Edit tracking data:

"""

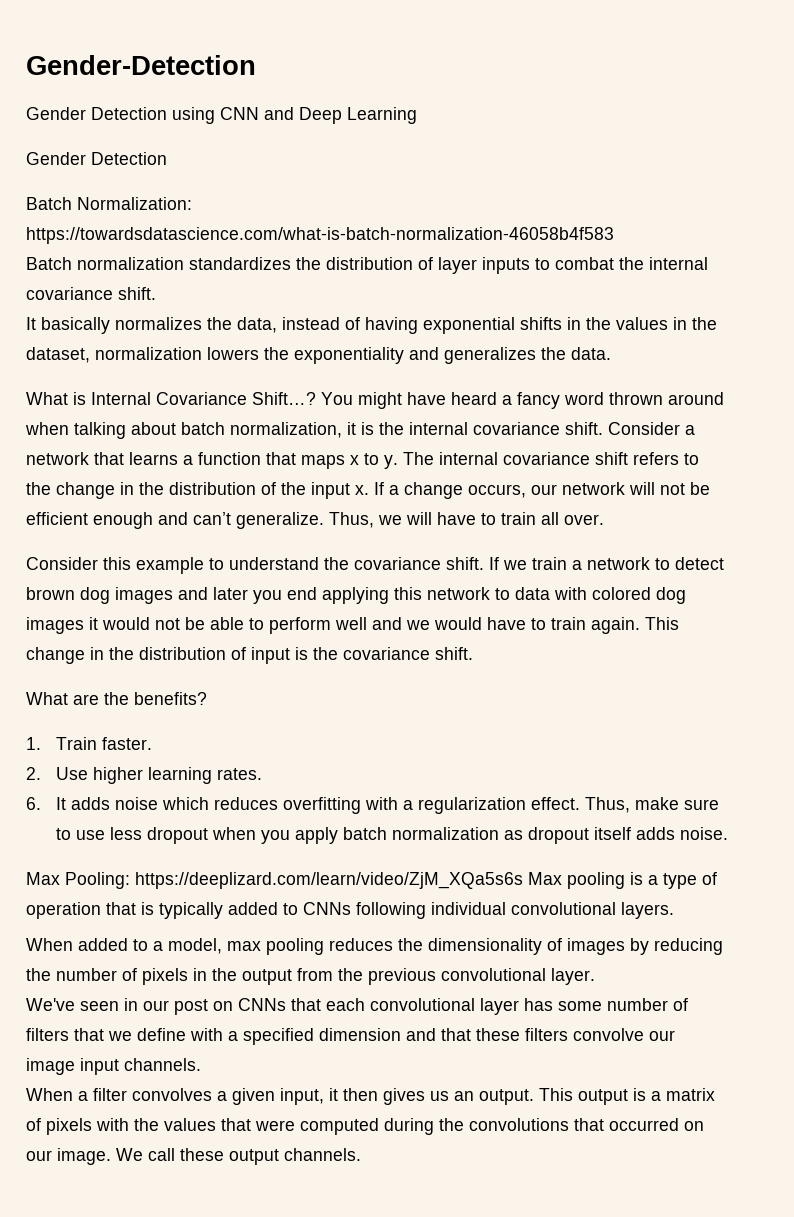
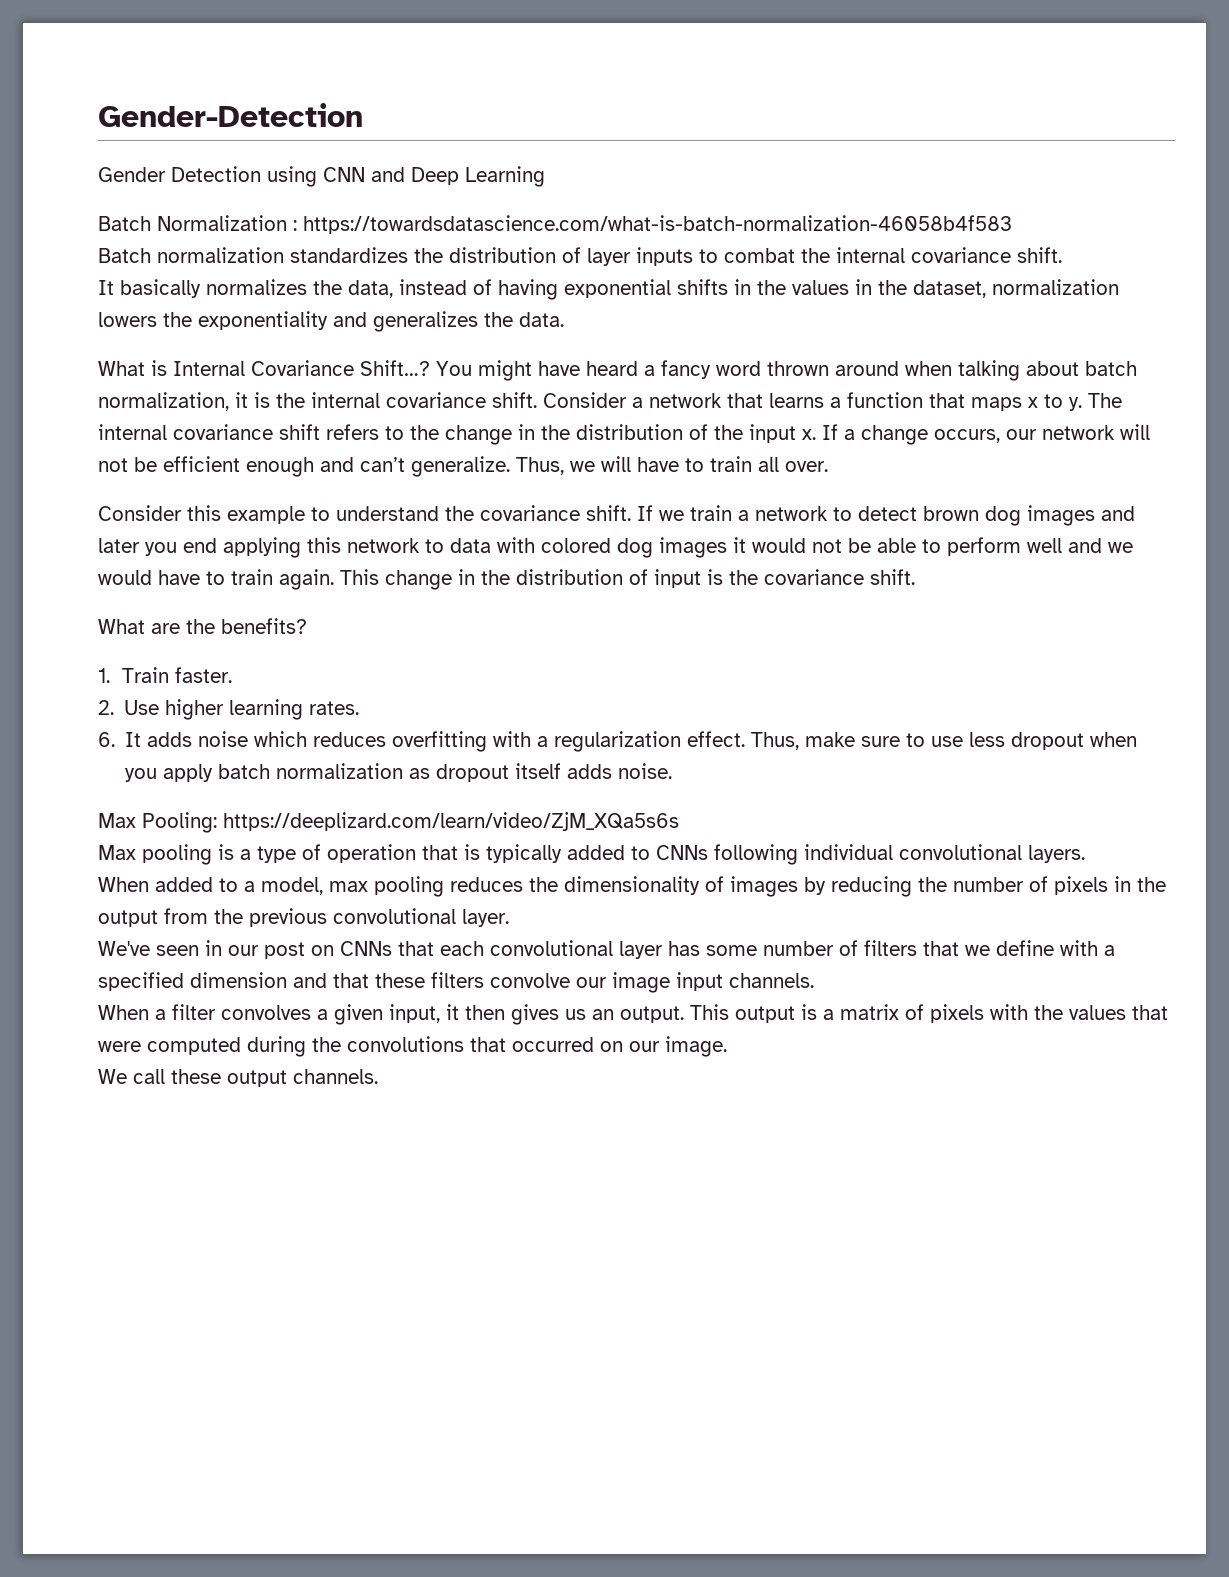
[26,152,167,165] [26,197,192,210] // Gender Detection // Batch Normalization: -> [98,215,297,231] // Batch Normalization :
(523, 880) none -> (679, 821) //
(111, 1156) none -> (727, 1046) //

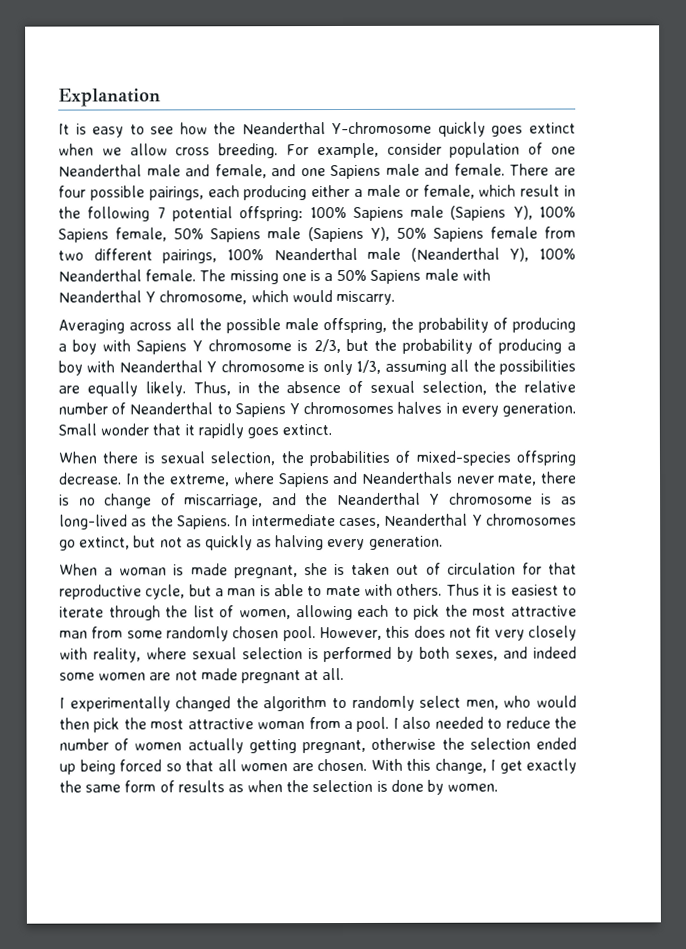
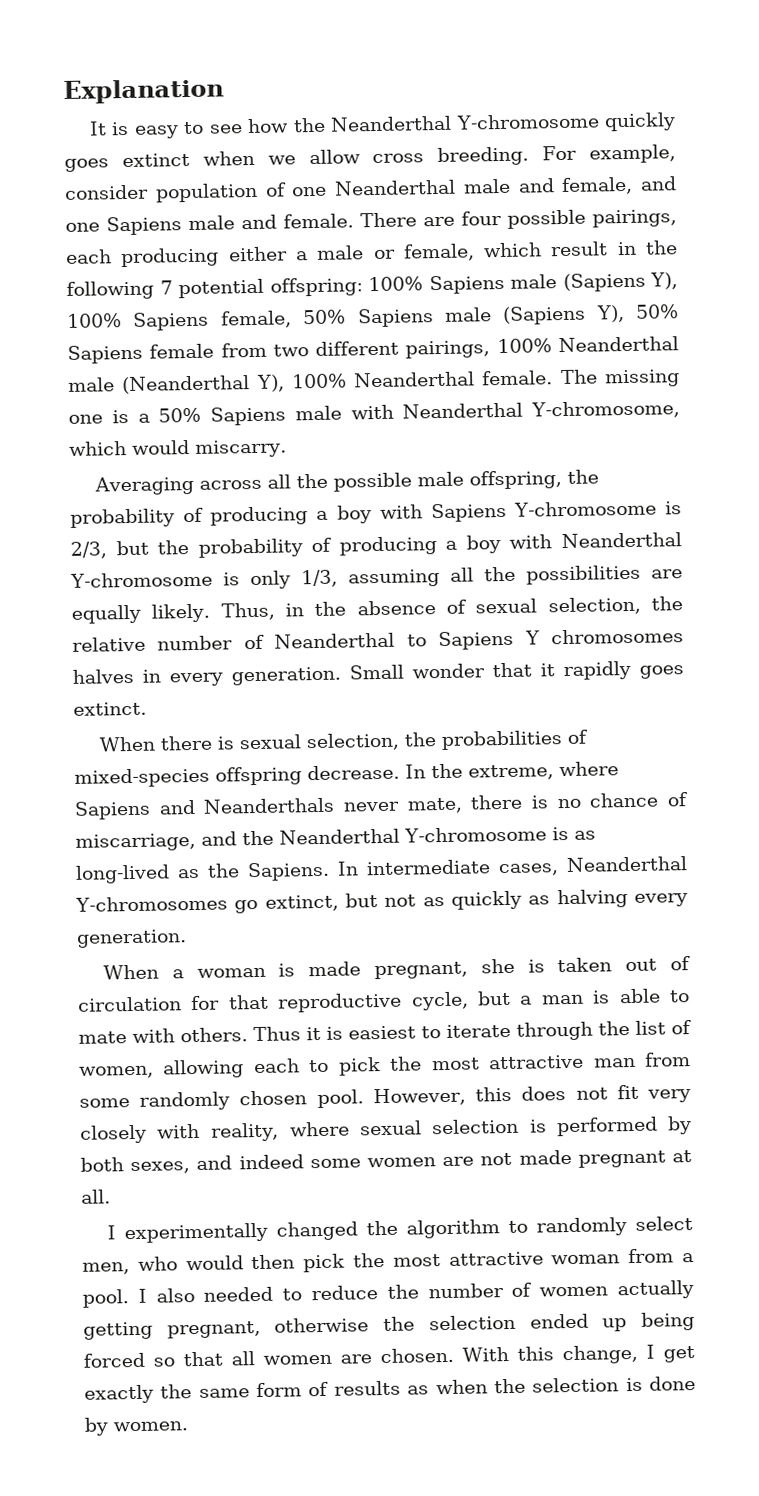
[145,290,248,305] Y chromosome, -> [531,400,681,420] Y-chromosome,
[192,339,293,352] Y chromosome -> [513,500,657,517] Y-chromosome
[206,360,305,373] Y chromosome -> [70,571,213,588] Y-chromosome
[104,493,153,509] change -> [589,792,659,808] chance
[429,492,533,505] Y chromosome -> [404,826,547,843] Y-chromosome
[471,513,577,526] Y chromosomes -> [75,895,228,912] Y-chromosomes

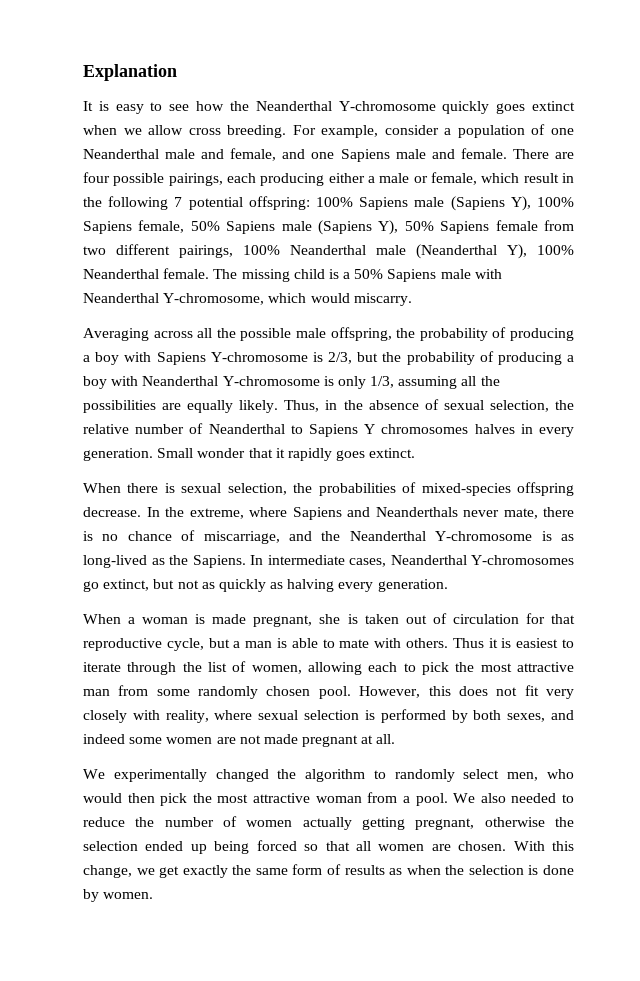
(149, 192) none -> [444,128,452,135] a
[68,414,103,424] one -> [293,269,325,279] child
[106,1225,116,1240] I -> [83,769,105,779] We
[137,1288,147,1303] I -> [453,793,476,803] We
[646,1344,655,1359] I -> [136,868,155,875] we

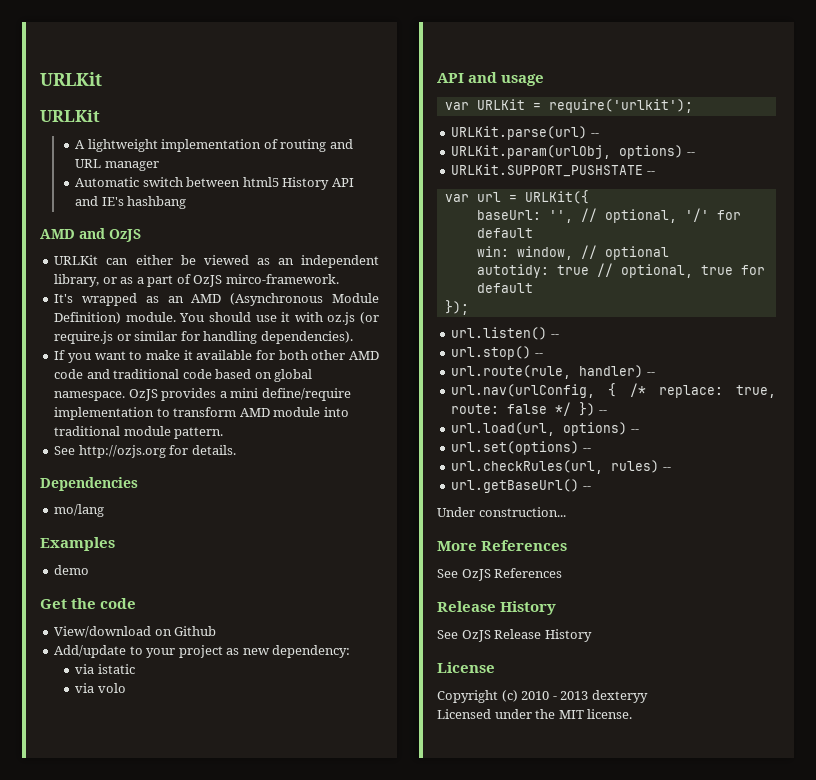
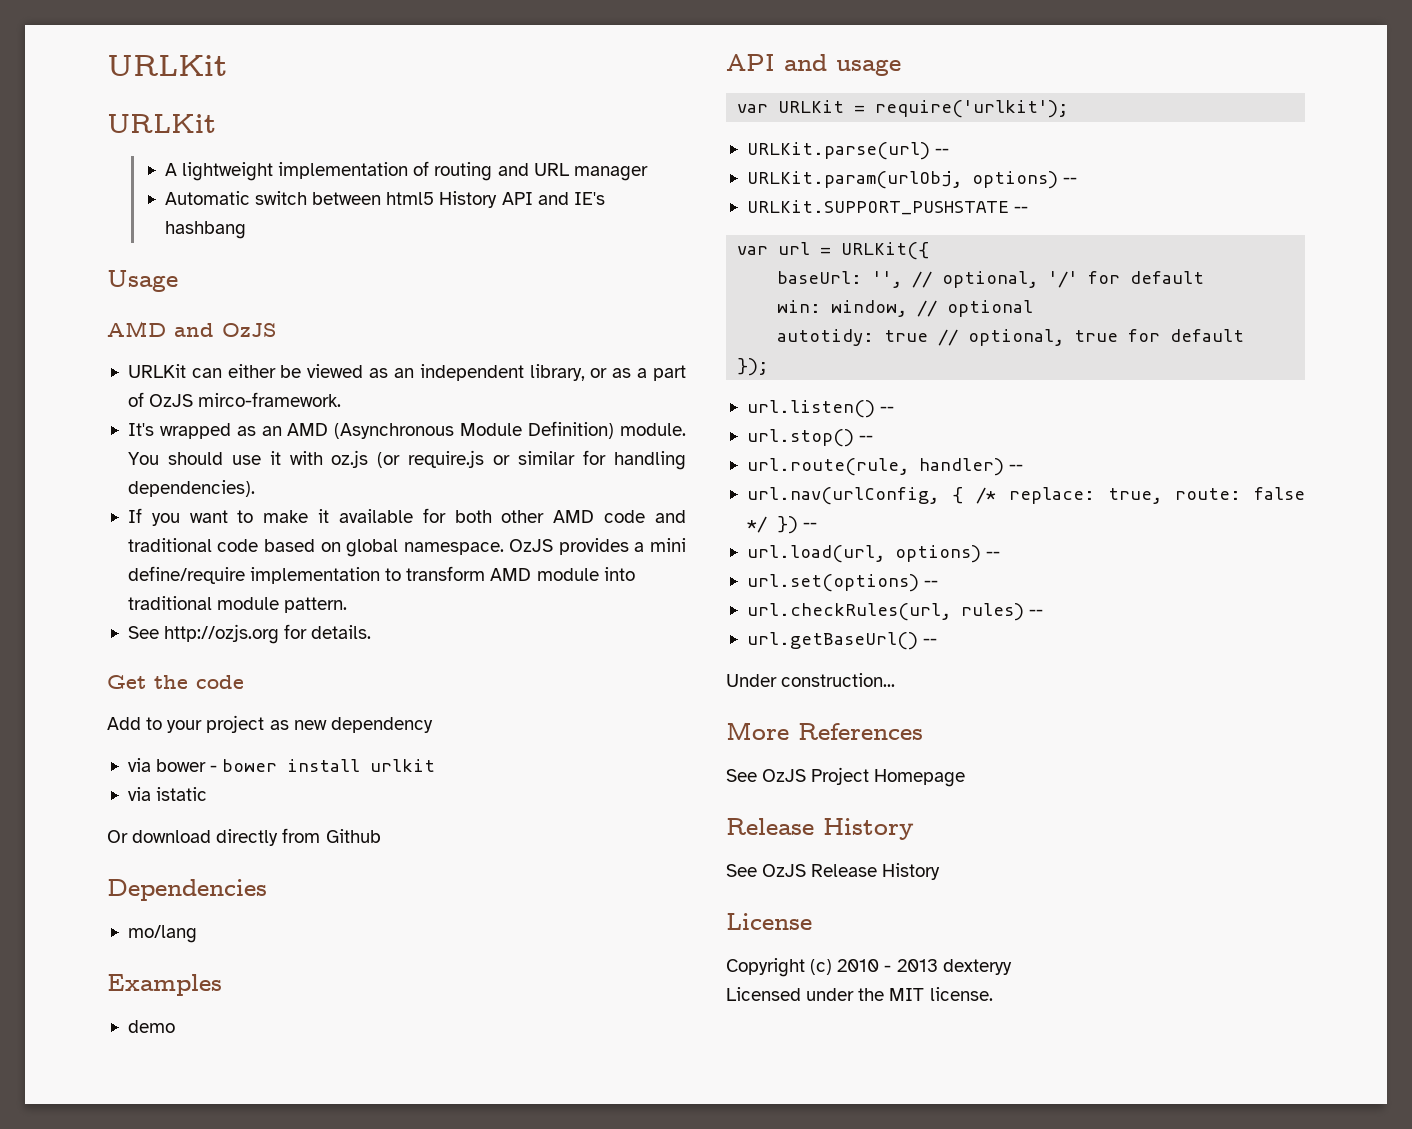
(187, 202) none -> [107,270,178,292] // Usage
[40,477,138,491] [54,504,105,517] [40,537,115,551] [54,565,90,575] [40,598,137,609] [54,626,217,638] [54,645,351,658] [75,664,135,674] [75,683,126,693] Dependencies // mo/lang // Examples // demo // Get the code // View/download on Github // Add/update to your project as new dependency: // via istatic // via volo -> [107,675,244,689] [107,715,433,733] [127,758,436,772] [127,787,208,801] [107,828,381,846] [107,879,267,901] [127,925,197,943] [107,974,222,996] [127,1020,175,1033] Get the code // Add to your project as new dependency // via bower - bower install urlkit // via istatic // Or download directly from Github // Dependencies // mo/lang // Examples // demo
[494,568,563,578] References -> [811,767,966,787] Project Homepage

"""

EXERCISE GOAL:
Only the lines from the one with "[137,1288,147,1303] I -> [453,793,476,803] We" through the last line above belong in the answer. Reproduce them exactly, without the pictures.

SOLVED PROBLEM:
[137,1288,147,1303] I -> [453,793,476,803] We
[646,1344,655,1359] I -> [136,868,155,875] we

(187, 202) none -> [107,270,178,292] // Usage
[40,477,138,491] [54,504,105,517] [40,537,115,551] [54,565,90,575] [40,598,137,609] [54,626,217,638] [54,645,351,658] [75,664,135,674] [75,683,126,693] Dependencies // mo/lang // Examples // demo // Get the code // View/download on Github // Add/update to your project as new dependency: // via istatic // via volo -> [107,675,244,689] [107,715,433,733] [127,758,436,772] [127,787,208,801] [107,828,381,846] [107,879,267,901] [127,925,197,943] [107,974,222,996] [127,1020,175,1033] Get the code // Add to your project as new dependency // via bower - bower install urlkit // via istatic // Or download directly from Github // Dependencies // mo/lang // Examples // demo
[494,568,563,578] References -> [811,767,966,787] Project Homepage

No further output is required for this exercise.